This study was carried out in Arumeru district, to provide the critically missing information that could aid in the improvement of water quality policies, management practices, and public health protection. The physico-chemical parameters and the fluoride concentration for springs, rivers, lakes, boreholes, and dug wells were determined on 101 samples while the arsenic, boron, and lead concentrations were determined on 90 samples. All data were subjected to cluster analysis and principal components analysis (PCA). Fluoride (F) was found to be high, above the recommendedstandard, in all the water sources with a median F value of 3 mg/L. The abundance pattern for F was similar to the total dissolved solids (TDS) pattern, of alkaline lakes>dug wells>boreholes>streams>fresh water lakes>springs. The lowest fluoride and TDS values were observed in springs (median F=1.3 mg/l, TDS=145 mg/L) and were attributed to a short water-rock interaction time and to the geology. Some lakes and dug wells were found to have low dissolved oxygen (DO) owing to high organic matter inputs and poor aeration. The highest median F value was found in leeward alkaline lakes (median=260 mg/L) and lowest in windward springs (median=1 mg/L).
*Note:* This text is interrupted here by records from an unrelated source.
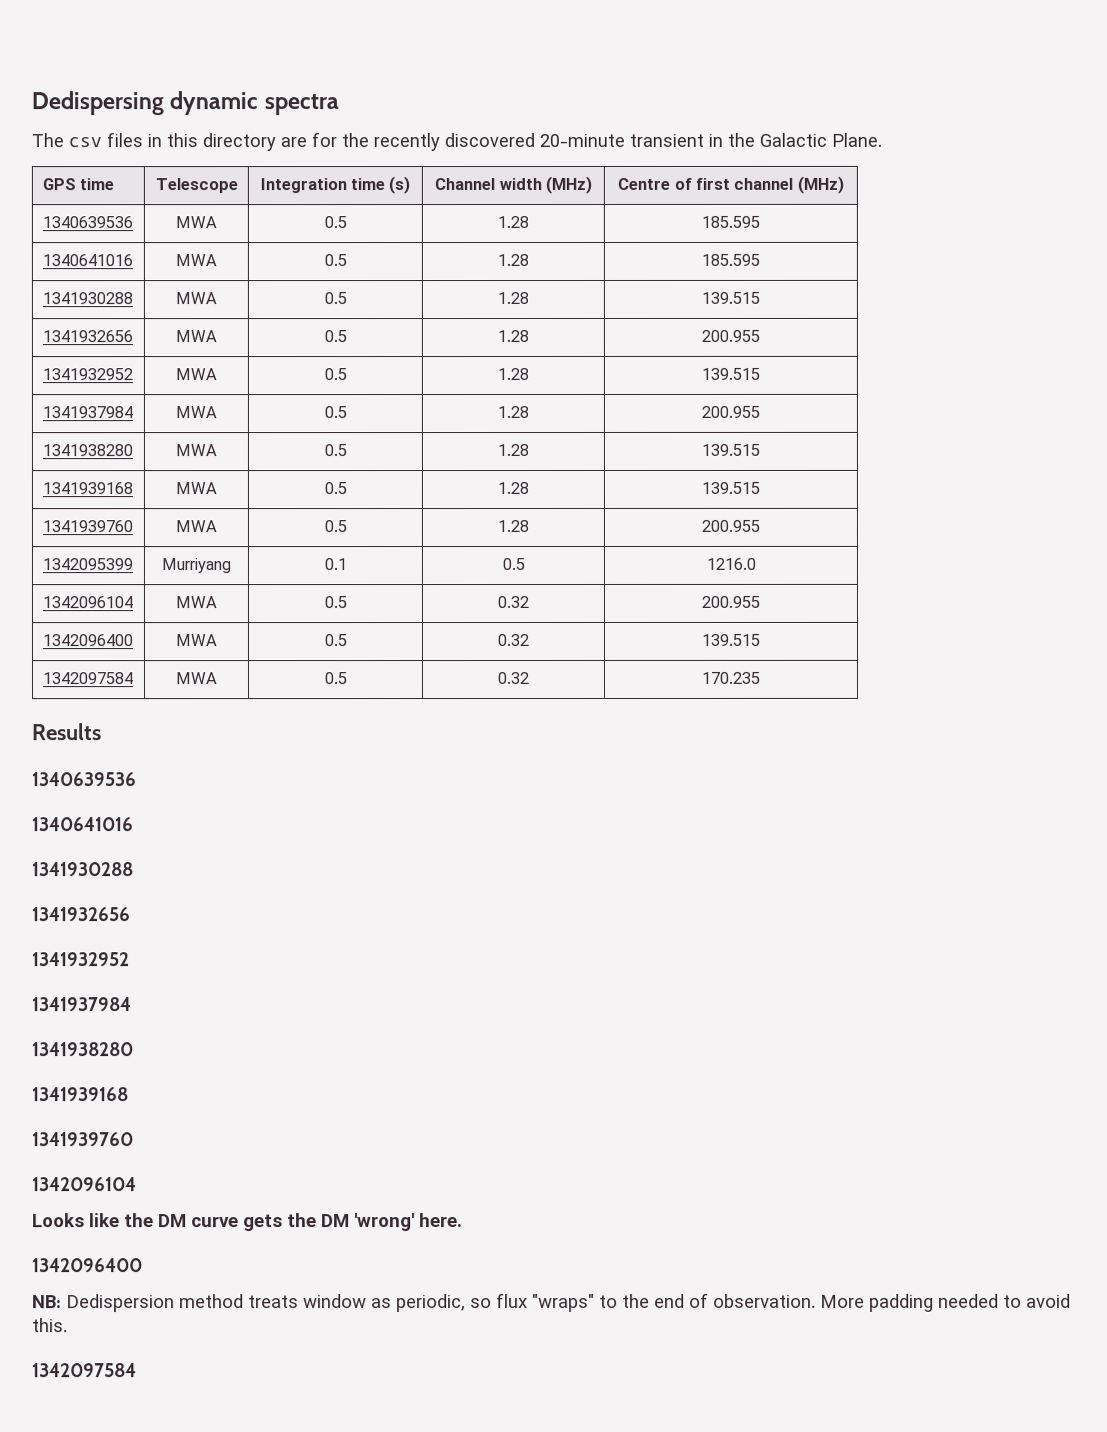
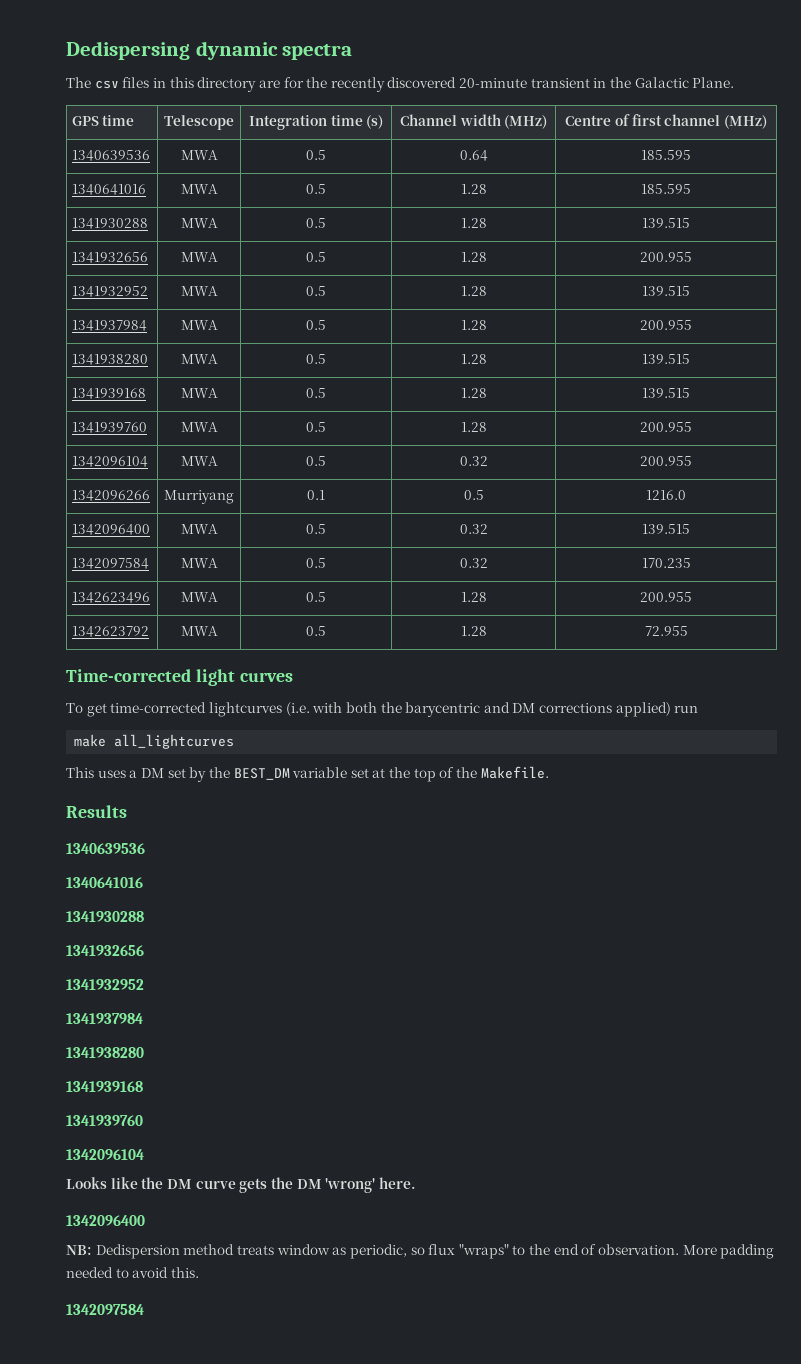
- 1340639536 | MWA | 0.5 | 1.28 | 185.595
+ 1340639536 | MWA | 0.5 | 0.64 | 185.595
- 1342095399 | Murriyang | 0.1 | 0.5 | 1216.0
+ 1342096266 | Murriyang | 0.1 | 0.5 | 1216.0
+ 1342623496 | MWA | 0.5 | 1.28 | 200.955
+ 1342623792 | MWA | 0.5 | 1.28 | 72.955
+ Time-corrected light curves
+ To get time-corrected lightcurves (i.e. with both the barycentric and DM corrections applied) run
+ make all_lightcurves
+ This uses a DM set by the BEST_DM variable set at the top of the Makefile.

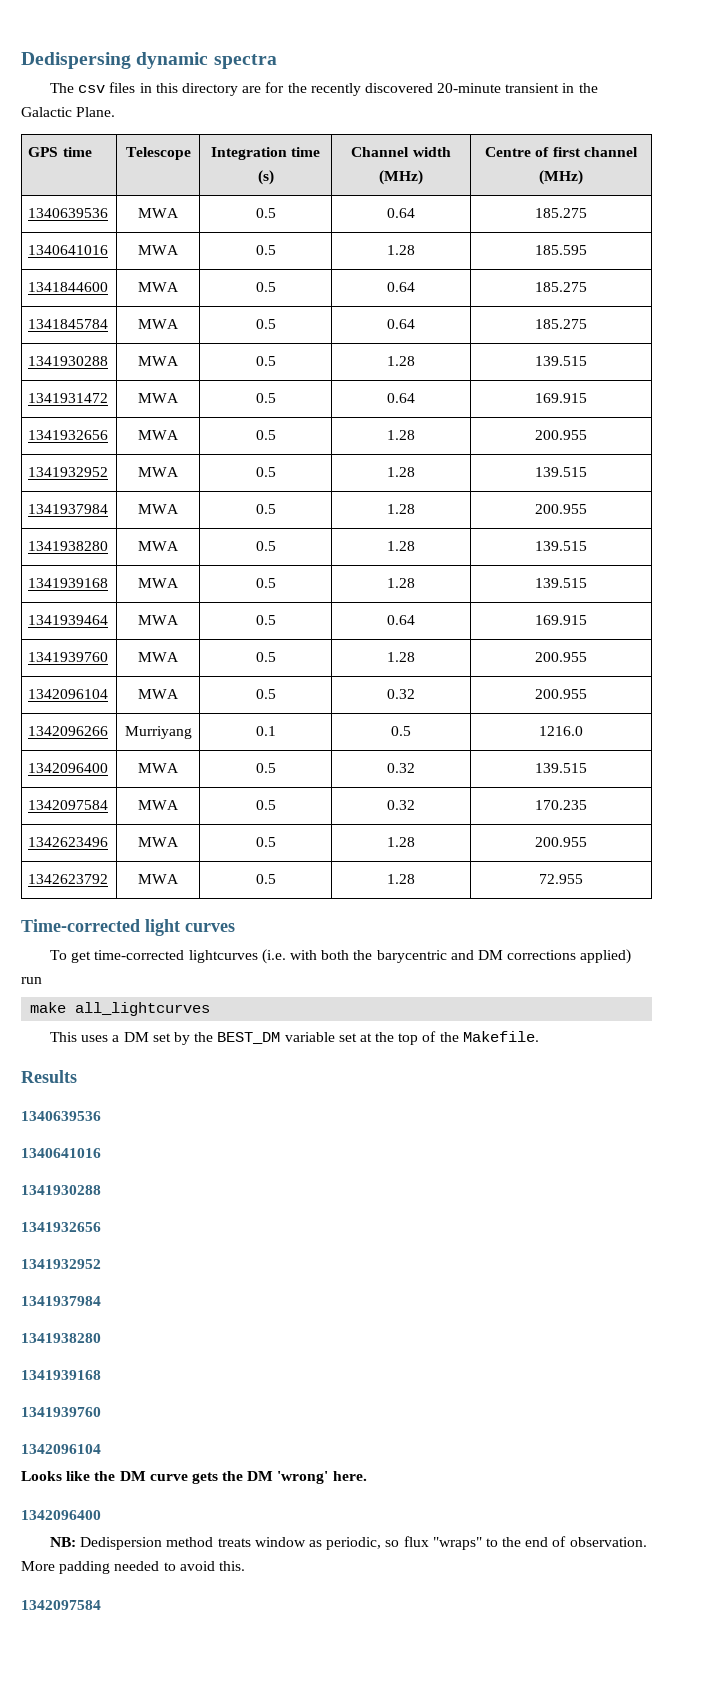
- 1340639536 | MWA | 0.5 | 0.64 | 185.595
+ 1340639536 | MWA | 0.5 | 0.64 | 185.275
+ 1341844600 | MWA | 0.5 | 0.64 | 185.275
+ 1341845784 | MWA | 0.5 | 0.64 | 185.275
+ 1341931472 | MWA | 0.5 | 0.64 | 169.915
+ 1341939464 | MWA | 0.5 | 0.64 | 169.915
The fluoride and high TDS values in the water sources were found to be controlled by the geological materials, water-rock interaction time (short in mountainous areas due to a high hydraulic gradient in a slightly fractured formation), and the precipitation levels and evaporation rates which also control the formation and dissolution of salts. Arsenic and lead, which were present in water sources above the recommended standard in 14% of the analysed samples (As: median=0.3 mg/L, Pb: median=0.1 mg/L), were found to have a similar concentration profile. Boron was high and above the recommended standard in one sample only (1.65 mg/L in Lake Big Momella, 1% of the samples). The samples were clustered into 9 groups with the first four clusters characterized by high TDS and fluoride. PCA indicated that TDS, fluoride, boron, arsenic, lead, and pH were the major loading components accounting for 86.9% of the total variance. Spatially, fluoride and boron were associated with lahars, ash, and pyroclastic materials whereas arsenic and lead were associated with pyroclastics and nephelinitic to phonolitic lava. Communities in areas with high levels of these heavy metals are further exposed to health risks, in
addition to those of fluoride, when such water is used for drinking. This finding, which has not been previously reported, calls for a detailed assessment to be made of the heavy metals in water used for consumption. Due to the toxicity of arsenic and lead, water sources with a high concentration of these, beyond the recommended standards,
should either be treated, before being supplied as drinking water, or completely abandoned.